O estudo de Raphael Corbi e Fabio Miessi Sanches analisa registros de organizações religiosas brasileiras entre 1992 e 2018. A partir desses dados, os autores constroem um modelo de entrada e saída de templos e simulam como mudanças tributárias alterariam a composição do mercado religioso.
Uma assimetria pouco visível
Igrejas evangélicas tendem a abrir unidades em imóveis alugados, com investimento inicial menor e despesas operacionais recorrentes maiores. A Igreja Católica, por sua vez, costuma realizar investimentos elevados na construção de templos próprios e enfrentar custos correntes relativamente menores.

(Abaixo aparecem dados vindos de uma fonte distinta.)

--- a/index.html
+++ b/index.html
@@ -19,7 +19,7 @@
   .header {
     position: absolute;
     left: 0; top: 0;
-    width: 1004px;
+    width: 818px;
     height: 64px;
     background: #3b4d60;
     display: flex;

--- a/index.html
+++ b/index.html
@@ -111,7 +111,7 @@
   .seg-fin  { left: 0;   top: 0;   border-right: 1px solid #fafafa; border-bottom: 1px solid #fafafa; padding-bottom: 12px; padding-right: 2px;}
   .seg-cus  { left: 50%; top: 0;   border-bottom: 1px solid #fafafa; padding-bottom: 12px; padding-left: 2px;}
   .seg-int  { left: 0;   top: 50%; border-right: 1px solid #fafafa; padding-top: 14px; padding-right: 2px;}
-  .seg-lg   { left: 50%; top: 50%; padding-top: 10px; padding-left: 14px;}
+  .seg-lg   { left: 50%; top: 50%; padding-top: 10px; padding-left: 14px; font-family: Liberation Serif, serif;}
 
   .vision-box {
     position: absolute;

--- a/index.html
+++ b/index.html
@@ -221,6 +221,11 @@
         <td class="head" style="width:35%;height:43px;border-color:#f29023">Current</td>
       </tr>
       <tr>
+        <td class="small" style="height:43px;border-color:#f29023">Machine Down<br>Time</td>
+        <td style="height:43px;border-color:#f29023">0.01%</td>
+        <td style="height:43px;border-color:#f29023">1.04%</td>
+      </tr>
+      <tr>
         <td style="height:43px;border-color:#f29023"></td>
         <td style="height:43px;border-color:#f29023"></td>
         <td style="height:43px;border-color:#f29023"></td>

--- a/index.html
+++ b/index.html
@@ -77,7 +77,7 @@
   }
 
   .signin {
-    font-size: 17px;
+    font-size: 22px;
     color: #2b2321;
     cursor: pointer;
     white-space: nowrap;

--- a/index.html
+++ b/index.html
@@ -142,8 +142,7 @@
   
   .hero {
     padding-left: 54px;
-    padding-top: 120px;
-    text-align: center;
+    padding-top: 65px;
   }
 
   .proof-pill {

Como a imunidade tributária incide especialmente sobre despesas que se repetem ao longo do tempo, o benefício não afeta todos os modelos da mesma maneira. A política pode, portanto, acelerar a entrada de algumas denominações e modificar a diversidade religiosa disponível em cada localidade.
Mercado religioso e representação política
A expansão dos templos também se relaciona com a arena eleitoral. O trabalho encontra aumento posterior na votação de candidatos evangélicos em municípios que receberam novas igrejas, sugerindo que os efeitos institucionais ultrapassam o campo estritamente religioso.
O resultado reforça uma questão central para o Estado laico: políticas públicas formalmente universais precisam ser avaliadas por seus efeitos concretos. Neutralidade jurídica não garante, por si só, neutralidade econômica ou política.